=== Recorded data ===

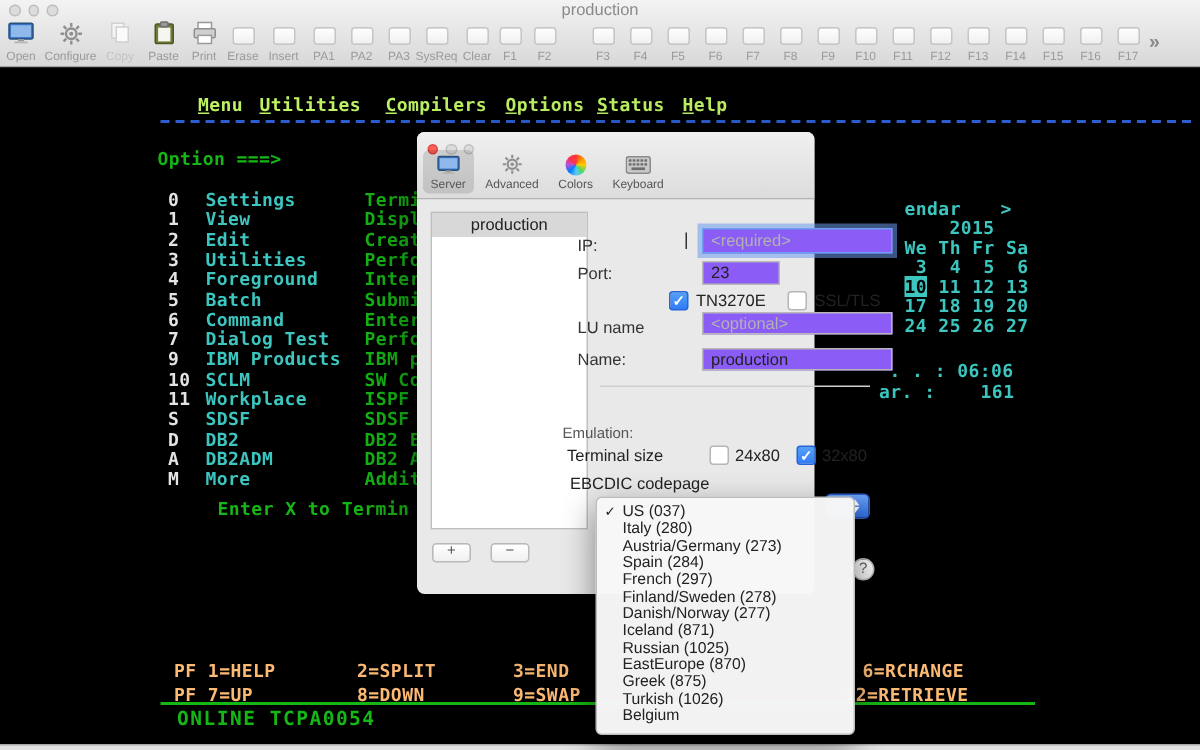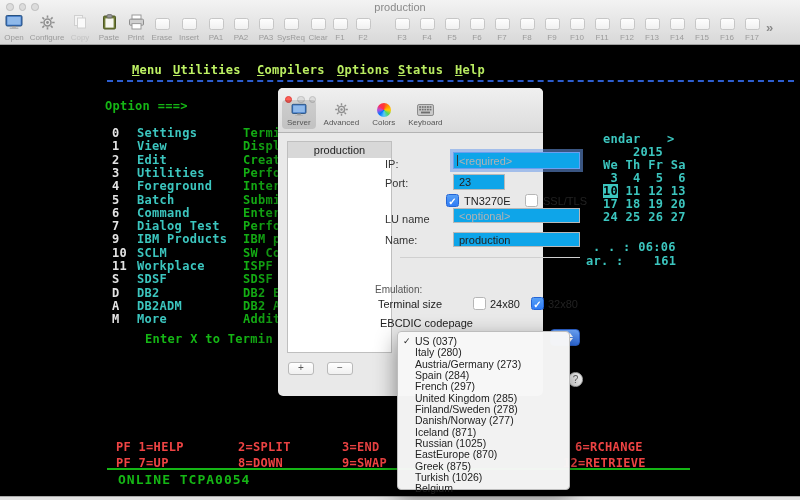--- a/index.html
+++ b/index.html
@@ -12,21 +12,21 @@
   .win-title{position:absolute;left:0;right:0;top:1px;text-align:center;font-size:11px;color:#8a8a8a;}
   .tbi{position:absolute;top:13px;transform:translateX(-50%);text-align:center;width:44px;cursor:default;}
   .tbi .ic{height:18px;display:flex;align-items:center;justify-content:center;}
   .tbi .lbl{font-size:8px;color:#9a9a9a;margin-top:2px;white-space:nowrap;}
   .tbi.disabled .lbl{color:#c3c3c3;}
   .kbox{width:13px;height:10px;border:1px solid #c6c6c6;border-radius:2.5px;background:linear-gradient(#fefefe,#f0f0f0);margin:4px auto 0;}
   .overflow{position:absolute;left:766px;top:20px;font-size:13px;color:#8a8a8a;font-weight:bold;}
   
   .screen{position:absolute;left:0;top:45px;width:800px;height:451px;background:#000;}
   .t{position:absolute;white-space:pre;font:bold 12px "DejaVu Sans Mono",monospace;letter-spacing:.3px;}
-  .c-cyan{color:#3cc6bf}.c-green{color:#15b615}.c-blue{color:#ef4444}.c-white{color:#e4e4e4}
+  .c-cyan{color:#3cc6bf}.c-green{color:#15b615}.c-blue{color:#fdba74}.c-white{color:#e4e4e4}
   .tmenu{color:#bef264;}
   .tmenu::first-letter{text-decoration:underline;}
   .dash{position:absolute;left:107px;top:35px;width:687px;border-top:2px dashed #2d5ed1;}
   .cal-hl{background:#3cc6bf;color:#000;}
   .oia-line{position:absolute;left:107px;top:423px;width:583px;border-top:2px solid #15b615;}
   .oia{position:absolute;left:118px;top:427px;font:bold 13px "DejaVu Sans Mono",monospace;letter-spacing:1px;color:#15b615;white-space:pre;}
   
   .dialog{position:absolute;left:278px;top:88px;width:265px;height:308px;border-radius:5px;
           background:#e9e9e9;box-shadow:0 18px 45px rgba(0,0,0,.55),0 0 0 1px rgba(0,0,0,.25);z-index:50;}
   .dlg-top{position:absolute;left:0;top:0;right:0;height:45px;border-radius:5px 5px 0 0;
@@ -37,22 +37,22 @@
   .ptabs{position:absolute;left:4px;top:12px;display:flex;gap:3px;}
   .ptab{display:flex;flex-direction:column;align-items:center;padding:2px 5px;border-radius:4px;}
   .ptab.sel{background:rgba(0,0,0,.12);}
   .ptab .ic{height:15px;display:flex;align-items:center;justify-content:center;}
   .ptab .lbl{font-size:8px;color:#555;margin-top:1px;white-space:nowrap;}
   .sess-list{position:absolute;left:9px;top:53px;width:105px;height:212px;background:#fff;border:1px solid #bfbfbf;box-sizing:border-box;}
   .sess-row{height:16px;line-height:16px;background:#d8d8d8;font-size:11px;color:#222;text-align:center;}
   .mini-btn{position:absolute;width:26px;height:13px;background:linear-gradient(#fff,#f0f0f0);border:1px solid #b9b9b9;border-radius:3px;
             box-sizing:border-box;font-size:10px;line-height:10px;color:#555;text-align:center;}
   .flabel{position:absolute;width:62px;text-align:left;font-size:11px;color:#333;left:107px;white-space:nowrap;}
-  .fld{position:absolute;border:1px solid #b8b8b8;background:#0ea5e9;font:11px "Liberation Sans",sans-serif;
-       color:#222;padding:0 0 0 5px;box-sizing:border-box;border-radius:0;outline:none;}
+  .fld{position:absolute;border:1px solid #b8b8b8;background:#8b5cf6;font:11px "Liberation Sans",sans-serif;
+       color:#222;padding:0 0 0 5px;box-sizing:border-box;border-radius:0;outline:none;margin-left:15px;}
   .fld::placeholder{color:#b2b2b2;}
   .fld.focused{border:1px solid #6b9ff0;box-shadow:0 0 0 3px rgba(105,155,235,.55);}
   .caret{position:absolute;width:1px;height:11px;background:#333;}
   .cb{position:absolute;width:13px;height:13px;border-radius:2.5px;box-sizing:border-box;}
   .cb.off{background:#fff;border:1px solid #b6b6b6;}
   .cb.on{background:linear-gradient(#57a0f6,#2f7cf6);border:1px solid #2465d6;color:#fff;font-size:10px;font-weight:bold;text-align:center;line-height:13px;}
   .cblbl{position:absolute;font-size:11px;color:#222;white-space:nowrap;}
   .sep{position:absolute;height:1px;background:#d0d0d0;}
   .sect{position:absolute;font-size:10px;color:#555;}
   .popup-stub{position:absolute;left:272px;top:241px;width:30px;height:17px;border-radius:4px;
@@ -465,21 +465,20 @@
     </div>
     <div class="help-btn">?</div>
   </div>
 
   <div class="cp-menu">
     <div class="cp-item"><span class="cp-check">✓</span><span>US (037)</span></div>
     <div class="cp-item"><span>Italy (280)</span></div>
     <div class="cp-item"><span>Austria/Germany (273)</span></div>
     <div class="cp-item"><span>Spain (284)</span></div>
     <div class="cp-item"><span>French (297)</span></div>
-    <div class="cp-item"><span>United Kingdom (285)</span></div>
     <div class="cp-item"><span>Finland/Sweden (278)</span></div>
     <div class="cp-item"><span>Danish/Norway (277)</span></div>
     <div class="cp-item"><span>Iceland (871)</span></div>
     <div class="cp-item"><span>Russian (1025)</span></div>
     <div class="cp-item"><span>EastEurope (870)</span></div>
     <div class="cp-item"><span>Greek (875)</span></div>
     <div class="cp-item"><span>Turkish (1026)</span></div>
     <div class="cp-item"><span>Belgium</span></div>
   </div>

=== Task directions ===
Only lines that hold the string "padding" belong in the answer, so copy every one of them from the records.

=== Answer box ===
   .ptab{display:flex;flex-direction:column;align-items:center;padding:2px 5px;border-radius:4px;}
-       color:#222;padding:0 0 0 5px;box-sizing:border-box;border-radius:0;outline:none;}
+       color:#222;padding:0 0 0 5px;box-sizing:border-box;border-radius:0;outline:none;margin-left:15px;}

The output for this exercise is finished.